This can be inverted using the Sherman–Morrison–Woodbury formula (Section C.3) to get the update on the inverse (Equation C.17).

C.2.2 BFGS¶

The BFGS update was informally derived in Section 4.4.4.

As discussed previously, obtaining an approximation of the Hessian inverse is a more efficient way to get the quasi-Newton step.

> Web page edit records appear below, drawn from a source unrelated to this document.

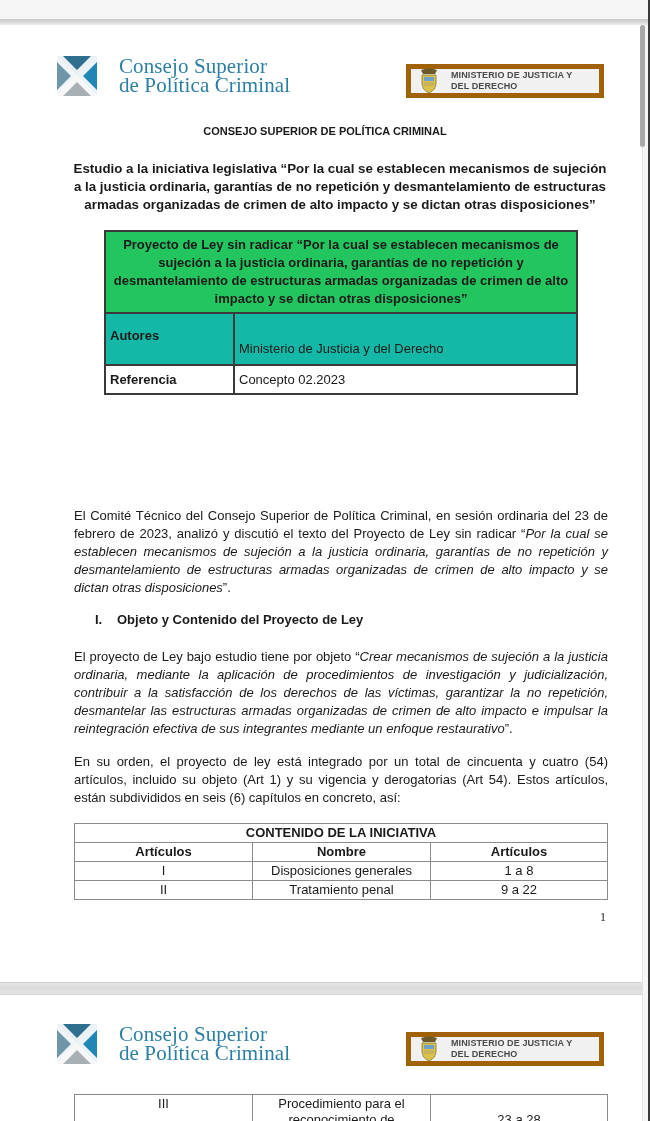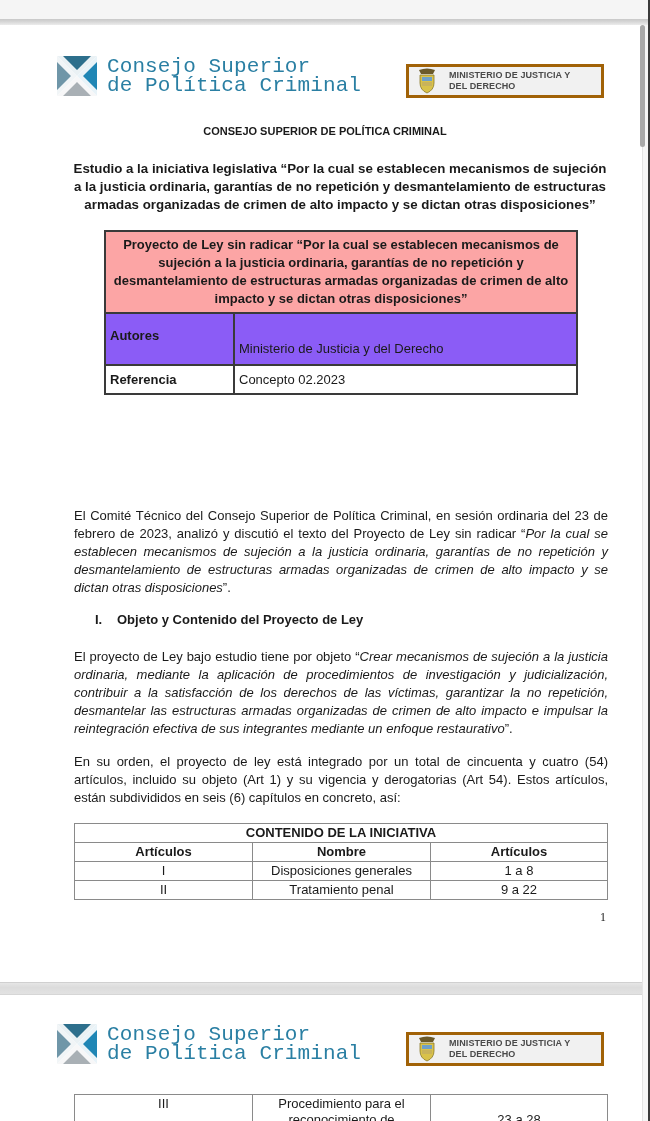"Consejo Superior" .logo-text { font-family: Liberation Mono, monospace -> Liberation Serif, serif; margin-left: 10px -> 22px }
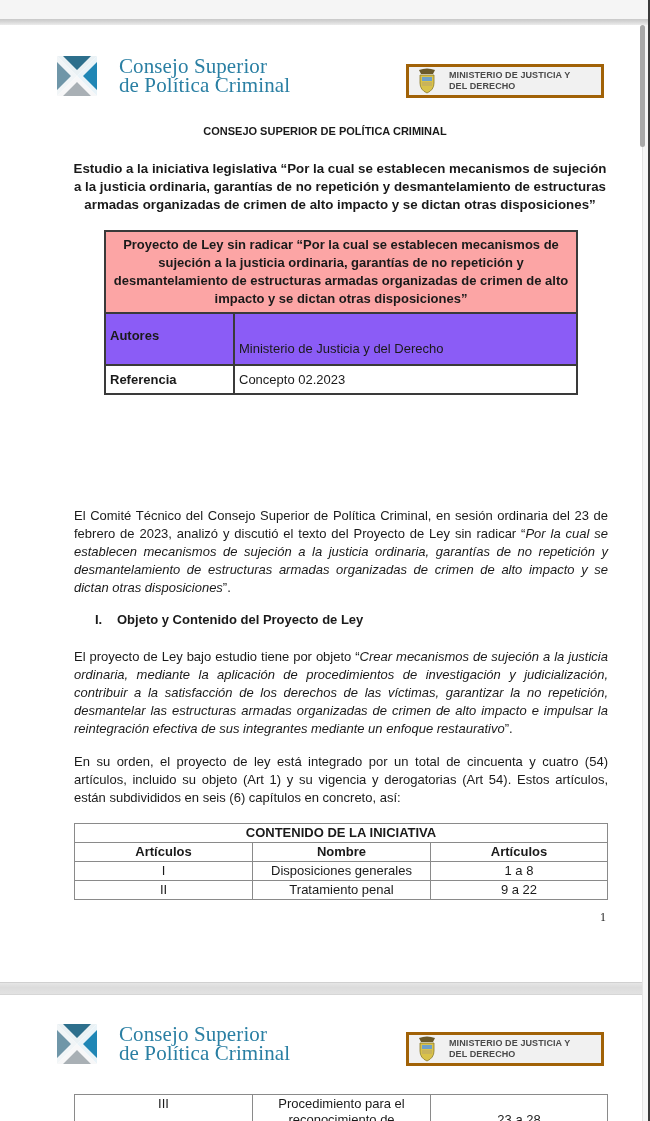"MINISTERIO DE JUSTICIA Y" .logo-min { border: 3px solid #a16207 -> 5px solid #a16207 }
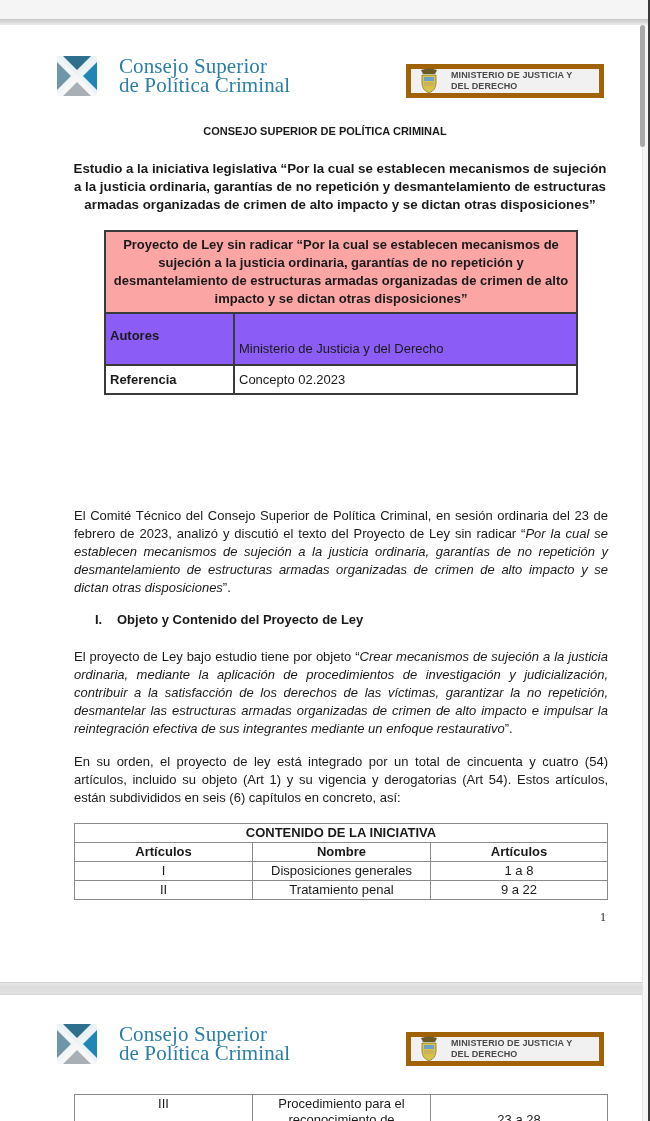"Proyecto de Ley sin radicar" .info-table th { background: #fca5a5 -> #22c55e }
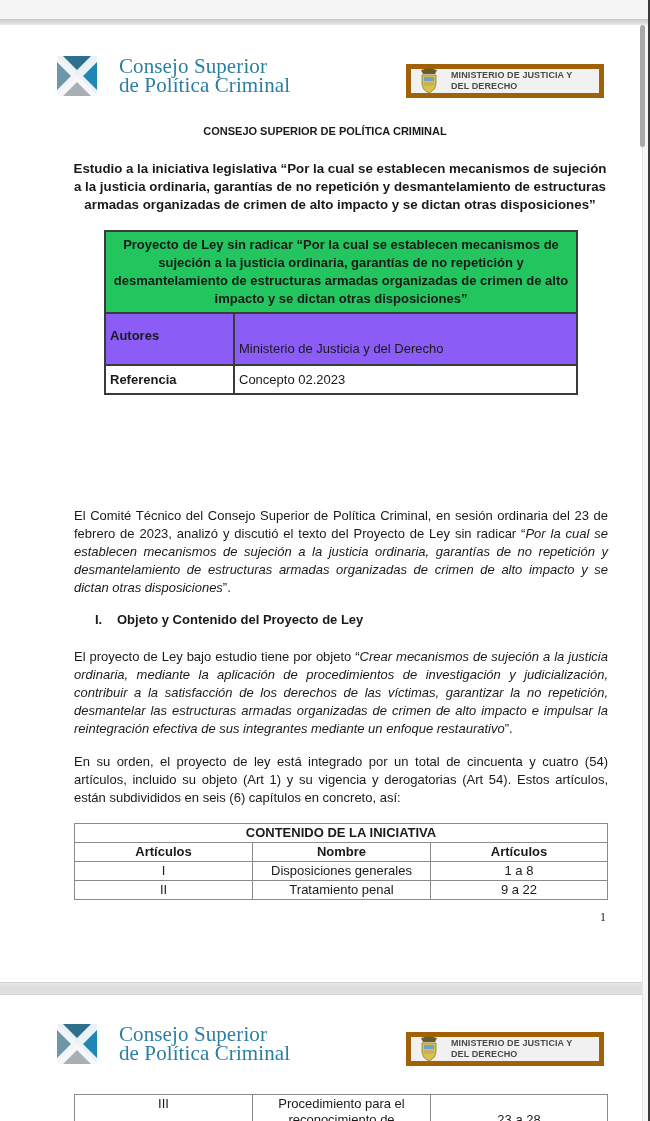"Autores" .row-shade td { background: #8b5cf6 -> #14b8a6 }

Similar to DFP, BFGS was originally formally derived by analytically solving an optimization problem. However, instead of solving the optimization problem of Equation C.13, we solve a similar problem using the Hessian inverse approximation instead. This problem can be stated as

\begin{aligned} \text{minimize} \quad & \|{\tilde V} - {\tilde V}_k\|\\ \text{subject to} \quad & \tilde V {y}_k = {s}_k\\ \quad & {\tilde V} = {\tilde V}^\intercal, \end{aligned}

(C.20)

where $\tilde V$ is the updated inverse Hessian that we seek, ${\tilde V}_k$ is the inverse Hessian approximation from the previous step. The first constraint is known as the secant equation applied to the inverse. The second constraint enforces symmetric updates. We do not explicitly specify positive definiteness. The matrix norm is again a weighted Frobenius norm (Equation A.35), but now the weights are based on an averaged Hessian (instead of the inverse for DFP). Solving this optimization problem (Equation C.20), the final result is

\tilde V_{k+1} = \left( I - \sigma_{k} s_{k} {y_{k}}^\intercal \right) \tilde V_{k} \left( I - \sigma_{k} y_{k} {s_{k}}^\intercal \right) + \sigma_{k} s_{k} {s_{k}}^\intercal,

(C.21)

where

\sigma_{k} = \frac{1}{{y_{k}}^\intercal s_{k}} .

(C.22)

This is identical to Equation 4.88.

C.2.3 Symmetric Rank 1 Update¶

The symmetric rank 1 (SR1) update is a quasi-Newton update that is rank 1 as opposed to the rank 2 update of DFP and BFGS (Equation C.14). The SR1 update can be derived formally without solving the optimization problem of Equation C.13 because there is only one update that satisfies the secant equation.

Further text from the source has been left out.